This simplification actually describes species with non-overlapping generations, such as Dawson’s burrowing bee, fairly accurately. In this case, ‘studying dynamics’ often means finding the mathemetical rules that tell us what we should expect the total number of individuals in the next generation, \(N_{t+1}\), to be, given how many individuals there are in this generation, \(N_t\). This post does include some equations, but just think of them all in this light, they’re just rules telling you how many burrowing bees you’ll have next year given how many you’ve got this year.

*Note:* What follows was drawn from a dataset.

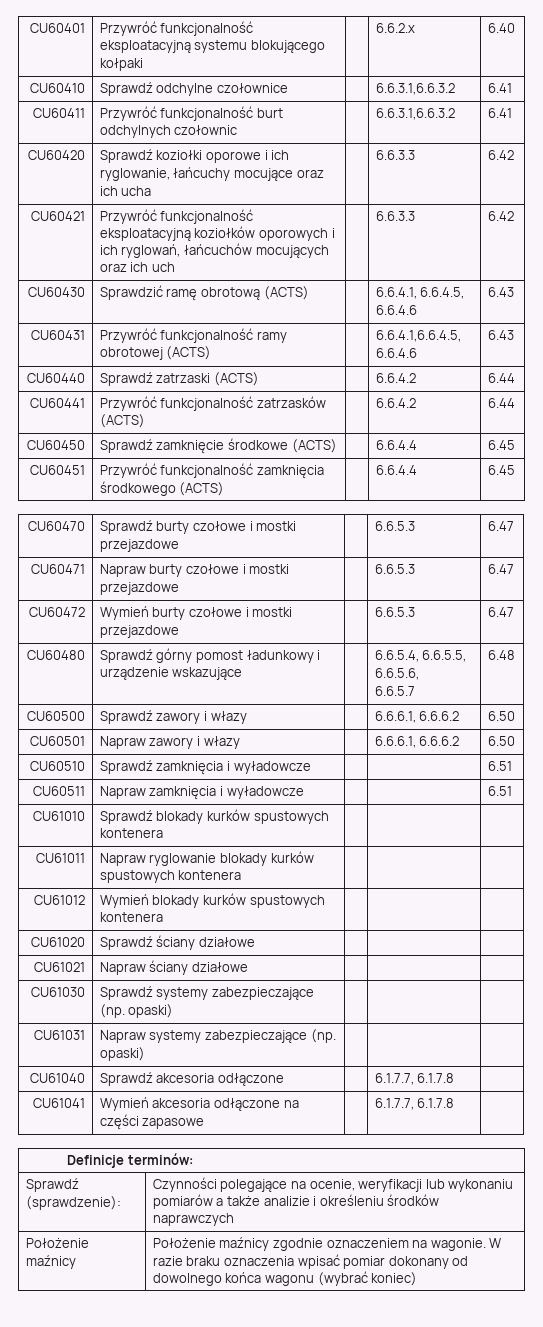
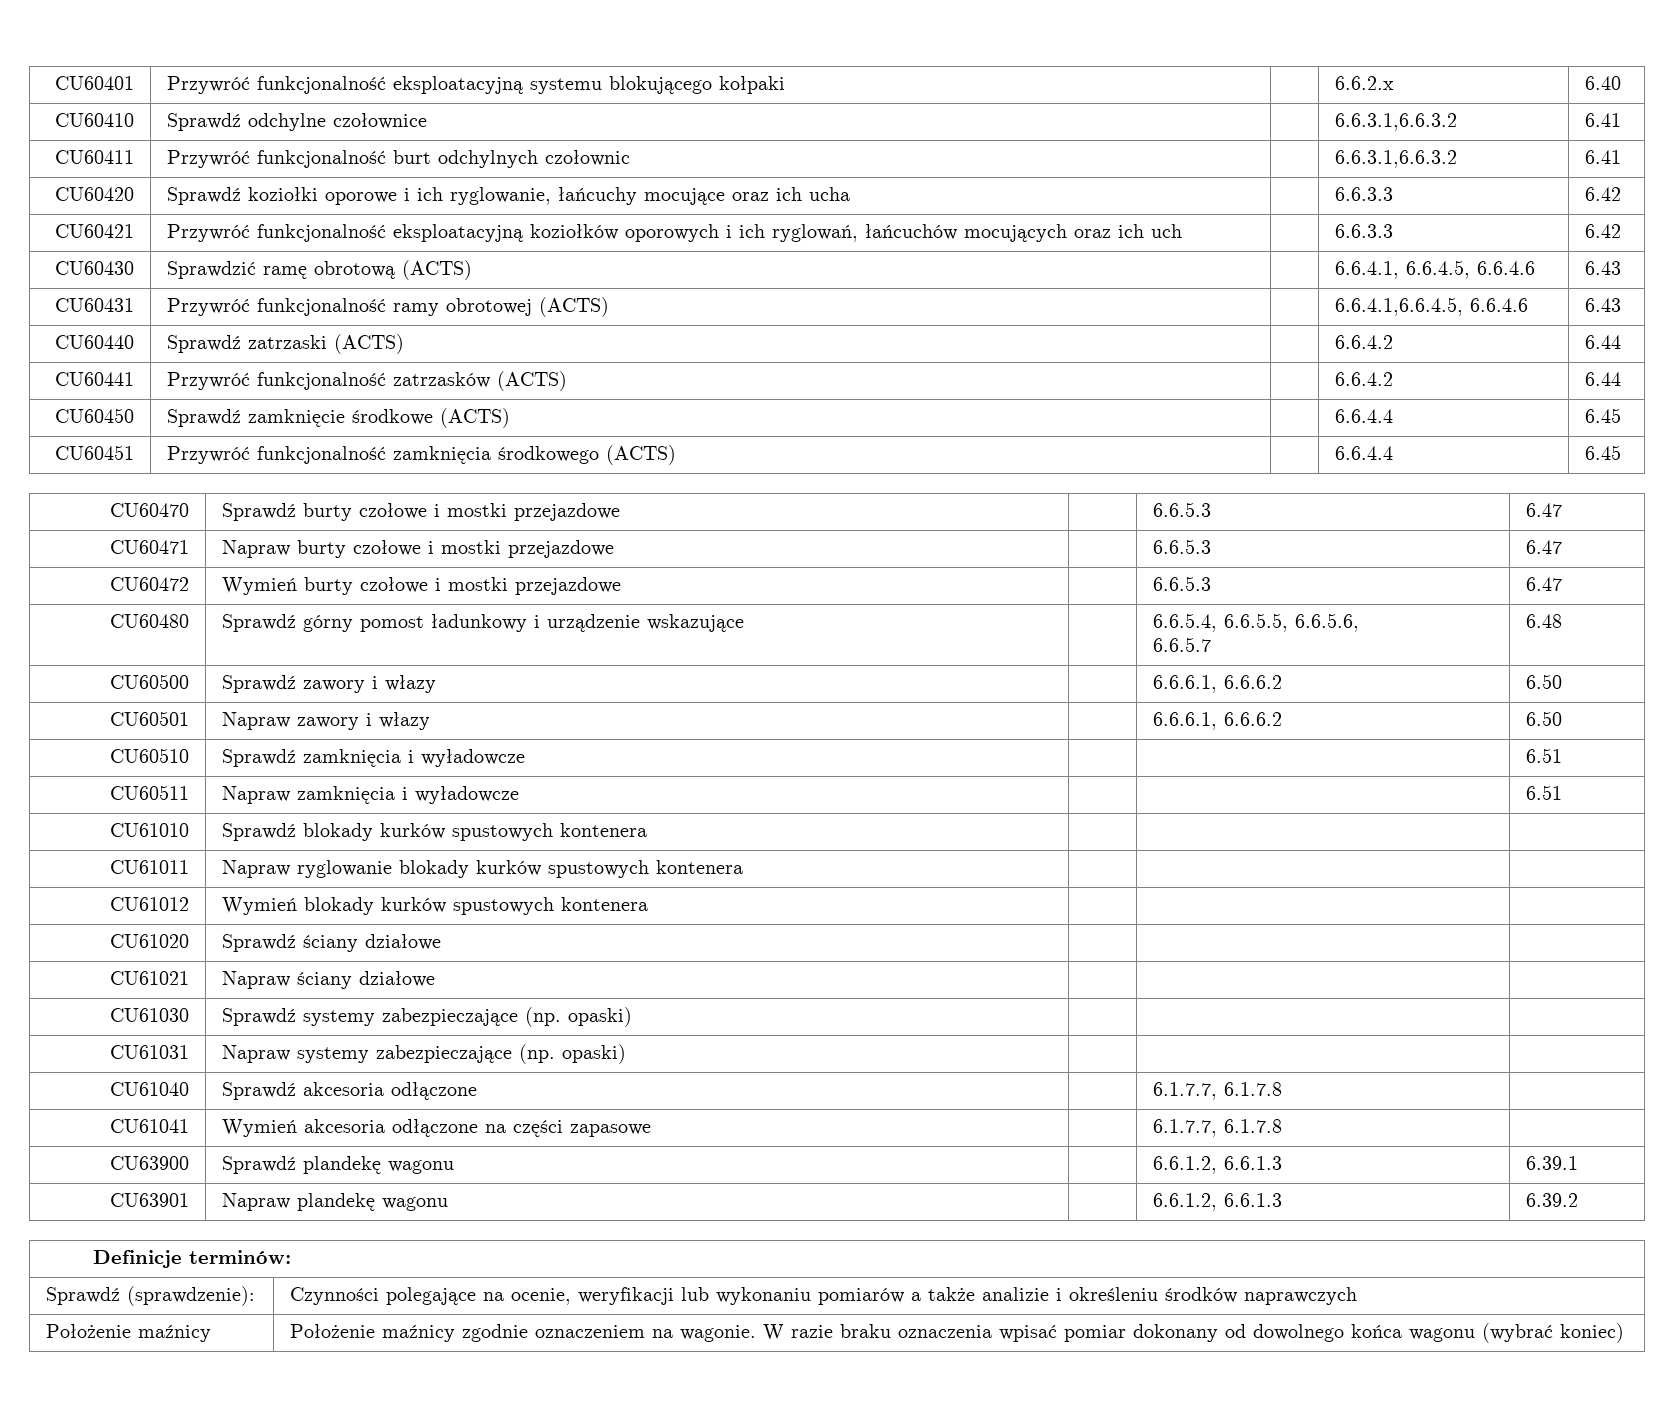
+ CU63900 | Sprawdź plandekę wagonu | | 6.6.1.2, 6.6.1.3 | 6.39.1
+ CU63901 | Napraw plandekę wagonu | | 6.6.1.2, 6.6.1.3 | 6.39.2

So, say we’re looking for an equation describing a population’s dynamics from one year to the next. The simplest option might be to say that next year’s population depends only on this year’s and nothing else. This would give us the following equation:

\[N_{t+1} = rN_t\]

which says that the number of individuals next year, \(N_{t+1}\), is just the number of individuals this year, \(N_t\), multiplied by some parameter that encapsulates the growth rate, \(r\). The growth rate \(r\) could be influenced by the climate, the species’ life-history evolution, or anything else you can think of. Just for clarity, if you have 100 individuals this year and \(r=0.5\), then next year you’ll have 50, the year after you’ll have 25, and so on.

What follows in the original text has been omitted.